2. After the time limit of three years, the limit specified in paragraph 1 of this article with respect to common stock shareholders are repealed.

Article 11. The registry of shareholders 1. Joint stock commercial bank is created and stored in the registry of shareholders from being issued a certificate of business registration. Can shareholders register is written, electronic data files, or both. The registry of shareholders must have the following principal contents: a) the name, the headquarters of the joint stock commercial bank;

b) total shares is entitled to sell, stock type be the rights offered for sale and the number of shares to be offered rights of each type;

c) total number of performance shares sold of each type and equity values have contributed;

d) shareholder Name, address, number of shares each shareholder of each type, the total number of shares of each shareholder, the date of registration of shares.

2. Register of shareholders must be kept at the Head Office of the commercial bank shares. Six-monthly joint stock commercial banks must report in writing to the Bank branch where the joint stock commercial bank headquartered in knowing if there is a change in the content referred to in point 1 of this article.

Part II. Buy, sell and transfer of shares article 12.


1. The shares of the joint stock commercial bank can be bought with money, Vietnam foreign currencies freely convertible, gold, the value of land use and other properties are defined in the Charter of joint stock commercial banks in accordance with the regulations of the law.

2. where the capital contribution by the land use right value and other properties not Vietnam money, foreign currencies freely convertible to gold, are the necessary assets to serve directly for the activity of joint stock commercial bank and must be the General Assembly of shareholders. The valuation and transfer of land use rights, ownership of these assets is done according to the regulations in article 22, article 23 business law and the regulations of the relevant law.

Article 13.

1. The Board decided to sell the shares price. The price offered for sale of shares is not lower than the face value of the shares at the time of selling.

2. The shares were sold or shares has been transferred when the correct record and enough of the information specified in paragraph d of article 11 of this regulation into the register of shareholders; Since that time, people buy shares or assignee shares become shareholders of joint stock commercial bank.

3. procedures and procedures for selling shares on the Stock Exchange Center made as required by law.

Article 14.

1. The shares of the members of the Management Board, the Supervisory Board members, major shareholders, shareholders and foreign shareholders in joint stock commercial bank is released in the form of bearer shares. The total transfer rate of stock names (since the assignment were registered at State Bank) exceeds 20% of the Charter capital must be approved by the State Bank.

2. When changing the percentage shares of the major shareholders of joint stock commercial bank State Bank must be approved in advance in writing.

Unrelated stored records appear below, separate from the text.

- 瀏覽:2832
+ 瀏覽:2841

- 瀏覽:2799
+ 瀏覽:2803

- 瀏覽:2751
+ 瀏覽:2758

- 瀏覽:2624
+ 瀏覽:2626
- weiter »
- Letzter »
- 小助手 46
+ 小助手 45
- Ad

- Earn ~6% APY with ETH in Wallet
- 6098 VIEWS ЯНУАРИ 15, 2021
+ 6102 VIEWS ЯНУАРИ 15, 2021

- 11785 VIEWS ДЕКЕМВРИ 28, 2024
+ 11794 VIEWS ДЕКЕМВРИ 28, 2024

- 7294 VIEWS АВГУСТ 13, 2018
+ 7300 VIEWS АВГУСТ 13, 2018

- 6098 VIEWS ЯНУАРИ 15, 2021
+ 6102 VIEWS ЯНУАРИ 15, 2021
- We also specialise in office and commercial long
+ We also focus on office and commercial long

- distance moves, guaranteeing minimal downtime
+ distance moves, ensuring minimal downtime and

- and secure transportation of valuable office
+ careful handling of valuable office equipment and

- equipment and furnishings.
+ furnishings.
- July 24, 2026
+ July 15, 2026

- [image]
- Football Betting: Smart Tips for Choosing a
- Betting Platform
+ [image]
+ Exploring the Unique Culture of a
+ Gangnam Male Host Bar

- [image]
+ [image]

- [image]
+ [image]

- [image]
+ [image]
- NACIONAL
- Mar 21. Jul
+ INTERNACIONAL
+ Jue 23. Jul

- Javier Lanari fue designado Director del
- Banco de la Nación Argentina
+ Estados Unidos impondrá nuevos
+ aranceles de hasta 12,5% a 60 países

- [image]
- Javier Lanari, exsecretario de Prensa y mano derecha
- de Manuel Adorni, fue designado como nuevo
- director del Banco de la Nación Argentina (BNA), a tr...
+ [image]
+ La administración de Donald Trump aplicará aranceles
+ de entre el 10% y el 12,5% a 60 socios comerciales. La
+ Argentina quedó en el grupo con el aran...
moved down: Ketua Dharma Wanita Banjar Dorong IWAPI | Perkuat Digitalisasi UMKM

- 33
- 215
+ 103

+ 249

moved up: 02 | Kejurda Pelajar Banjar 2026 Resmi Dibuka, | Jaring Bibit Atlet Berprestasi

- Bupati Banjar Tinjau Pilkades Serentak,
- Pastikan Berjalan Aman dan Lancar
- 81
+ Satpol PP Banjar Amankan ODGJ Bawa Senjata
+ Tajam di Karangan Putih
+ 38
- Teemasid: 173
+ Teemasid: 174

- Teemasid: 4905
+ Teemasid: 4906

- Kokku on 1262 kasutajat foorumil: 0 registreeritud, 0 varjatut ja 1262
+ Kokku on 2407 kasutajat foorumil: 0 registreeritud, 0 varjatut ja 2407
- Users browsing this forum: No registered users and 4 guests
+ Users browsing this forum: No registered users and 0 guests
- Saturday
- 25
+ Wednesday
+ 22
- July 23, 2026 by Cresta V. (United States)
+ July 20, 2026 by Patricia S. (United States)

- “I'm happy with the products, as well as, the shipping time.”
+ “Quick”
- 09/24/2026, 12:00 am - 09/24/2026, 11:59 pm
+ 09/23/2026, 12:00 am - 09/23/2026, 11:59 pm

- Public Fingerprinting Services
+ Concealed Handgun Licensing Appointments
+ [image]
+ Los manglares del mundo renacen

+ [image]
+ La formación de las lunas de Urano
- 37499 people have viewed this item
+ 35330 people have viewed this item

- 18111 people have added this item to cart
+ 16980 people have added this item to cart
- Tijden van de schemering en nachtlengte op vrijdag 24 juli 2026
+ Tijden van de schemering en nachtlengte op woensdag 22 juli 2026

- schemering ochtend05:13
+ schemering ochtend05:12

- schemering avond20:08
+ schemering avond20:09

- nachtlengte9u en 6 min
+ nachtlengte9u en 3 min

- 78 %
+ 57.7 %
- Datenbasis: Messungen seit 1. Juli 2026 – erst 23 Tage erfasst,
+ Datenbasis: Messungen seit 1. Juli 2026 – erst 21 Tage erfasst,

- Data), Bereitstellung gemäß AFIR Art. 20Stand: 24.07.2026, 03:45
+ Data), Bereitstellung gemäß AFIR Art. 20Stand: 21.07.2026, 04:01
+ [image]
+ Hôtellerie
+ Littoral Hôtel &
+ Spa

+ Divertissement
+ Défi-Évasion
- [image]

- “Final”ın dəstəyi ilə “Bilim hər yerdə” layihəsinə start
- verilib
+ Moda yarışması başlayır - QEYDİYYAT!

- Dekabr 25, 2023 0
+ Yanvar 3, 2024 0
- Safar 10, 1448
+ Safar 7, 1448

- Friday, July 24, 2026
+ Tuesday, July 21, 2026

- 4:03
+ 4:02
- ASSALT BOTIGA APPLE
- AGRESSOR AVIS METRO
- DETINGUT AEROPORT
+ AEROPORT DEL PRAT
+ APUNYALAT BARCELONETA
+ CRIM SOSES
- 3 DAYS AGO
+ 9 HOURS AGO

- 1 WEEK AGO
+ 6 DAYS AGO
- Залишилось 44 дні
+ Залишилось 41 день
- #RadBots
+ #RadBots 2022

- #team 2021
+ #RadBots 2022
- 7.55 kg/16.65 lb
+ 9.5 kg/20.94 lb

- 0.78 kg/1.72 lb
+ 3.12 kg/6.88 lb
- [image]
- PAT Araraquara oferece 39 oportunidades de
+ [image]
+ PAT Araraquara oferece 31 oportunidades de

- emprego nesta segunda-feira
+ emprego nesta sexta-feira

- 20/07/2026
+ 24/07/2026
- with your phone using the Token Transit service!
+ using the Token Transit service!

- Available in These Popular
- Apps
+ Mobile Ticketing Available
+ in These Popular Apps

3. The members of the Management Board, supervisory board, General Director (Director) in the current period and during the time of processing the material consequences under resolution by the shareholders General Assembly personal responsibility not transferable shares, except in the following cases: a) the conveyance of shares exceeding the minimum level to join titles as defined in the Charter Joint stock commercial bank;

b) shareholders in the merged entity, merging, splitting, dissolution, bankruptcy laws or regulations may dying shareholder, lost the capacity to transfer or behaviour required by the decision of the Agency to the law after final processing relevant financial obligations of shareholders in the Bank.

Article 15.

1. Record of the change of shares of shareholders referred to in paragraph 1, paragraph 2 article 14, including: a) the Sheets of the Chairman of the Board;

b transfer of shares) the shareholders (for the single entity to shareholders due to the legal representative of the legal person to sign and stamp);

c) buy shares of the shareholders, which has committed to legality of buying stock funds, financial status, acceptance of joint stock commercial bank and in full compliance with the provisions of the law relating to the purchase of shares (for the single entity to shareholders due to the legal representative of the legal person to sign and stamp);

d) records the transfer of shareholder shares below 20% of the Charter capital;

DD) other relevant documents.

2. joint-stock commercial bank to set up profile (two sets) as defined in paragraph 1 of this article to send State Bank branch where the joint stock commercial bank is headquartered. Within 15 days of receiving the application, the State Bank branch to examine the transferability of shares before the change to ensure the equity of the shareholders is legal and has approval for commercial bank shares are transferable shares or not approved (if it deems the record doesn't guarantee regulations , the change of shares risk losing stability in the commercial banking operations of shares). Non-approved text must clearly state the reason.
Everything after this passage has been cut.